*Try it*: The answer must consist solely of the lines from the one containing "4.2 (VERSIÓN OBSOLETA)" to the end of the entries below, repeated exactly.

**** Source material ****

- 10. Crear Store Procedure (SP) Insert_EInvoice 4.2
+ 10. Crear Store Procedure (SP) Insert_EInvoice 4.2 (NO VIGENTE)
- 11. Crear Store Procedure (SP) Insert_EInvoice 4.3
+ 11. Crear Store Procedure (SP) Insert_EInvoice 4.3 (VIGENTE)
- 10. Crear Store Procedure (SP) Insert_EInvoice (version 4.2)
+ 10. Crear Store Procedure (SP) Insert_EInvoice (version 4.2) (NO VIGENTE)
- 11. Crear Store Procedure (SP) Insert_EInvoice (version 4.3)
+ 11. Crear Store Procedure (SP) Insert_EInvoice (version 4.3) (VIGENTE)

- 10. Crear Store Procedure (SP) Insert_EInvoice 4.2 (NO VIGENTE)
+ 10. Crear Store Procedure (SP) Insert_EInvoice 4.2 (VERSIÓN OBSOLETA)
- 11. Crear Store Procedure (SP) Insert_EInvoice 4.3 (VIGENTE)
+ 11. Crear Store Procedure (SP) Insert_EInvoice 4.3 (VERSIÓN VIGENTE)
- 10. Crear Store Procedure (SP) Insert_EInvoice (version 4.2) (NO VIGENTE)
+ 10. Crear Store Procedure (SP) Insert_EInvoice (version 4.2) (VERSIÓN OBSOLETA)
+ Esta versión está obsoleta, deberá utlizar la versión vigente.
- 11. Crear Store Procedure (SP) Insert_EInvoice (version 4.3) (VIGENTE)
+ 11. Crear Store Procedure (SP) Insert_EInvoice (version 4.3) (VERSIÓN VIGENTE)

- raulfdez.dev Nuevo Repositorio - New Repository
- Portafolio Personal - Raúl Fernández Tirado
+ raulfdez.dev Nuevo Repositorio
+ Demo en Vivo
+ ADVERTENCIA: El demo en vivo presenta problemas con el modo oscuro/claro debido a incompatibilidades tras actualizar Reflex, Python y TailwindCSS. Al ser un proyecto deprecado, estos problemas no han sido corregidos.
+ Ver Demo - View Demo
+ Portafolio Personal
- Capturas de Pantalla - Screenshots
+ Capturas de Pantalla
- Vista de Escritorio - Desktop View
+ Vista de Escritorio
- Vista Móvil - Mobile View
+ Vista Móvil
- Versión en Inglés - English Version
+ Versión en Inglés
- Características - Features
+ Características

****

*Your response*:
+ 10. Crear Store Procedure (SP) Insert_EInvoice 4.2 (VERSIÓN OBSOLETA)
- 11. Crear Store Procedure (SP) Insert_EInvoice 4.3 (VIGENTE)
+ 11. Crear Store Procedure (SP) Insert_EInvoice 4.3 (VERSIÓN VIGENTE)
- 10. Crear Store Procedure (SP) Insert_EInvoice (version 4.2) (NO VIGENTE)
+ 10. Crear Store Procedure (SP) Insert_EInvoice (version 4.2) (VERSIÓN OBSOLETA)
+ Esta versión está obsoleta, deberá utlizar la versión vigente.
- 11. Crear Store Procedure (SP) Insert_EInvoice (version 4.3) (VIGENTE)
+ 11. Crear Store Procedure (SP) Insert_EInvoice (version 4.3) (VERSIÓN VIGENTE)

- raulfdez.dev Nuevo Repositorio - New Repository
- Portafolio Personal - Raúl Fernández Tirado
+ raulfdez.dev Nuevo Repositorio
+ Demo en Vivo
+ ADVERTENCIA: El demo en vivo presenta problemas con el modo oscuro/claro debido a incompatibilidades tras actualizar Reflex, Python y TailwindCSS. Al ser un proyecto deprecado, estos problemas no han sido corregidos.
+ Ver Demo - View Demo
+ Portafolio Personal
- Capturas de Pantalla - Screenshots
+ Capturas de Pantalla
- Vista de Escritorio - Desktop View
+ Vista de Escritorio
- Vista Móvil - Mobile View
+ Vista Móvil
- Versión en Inglés - English Version
+ Versión en Inglés
- Características - Features
+ Características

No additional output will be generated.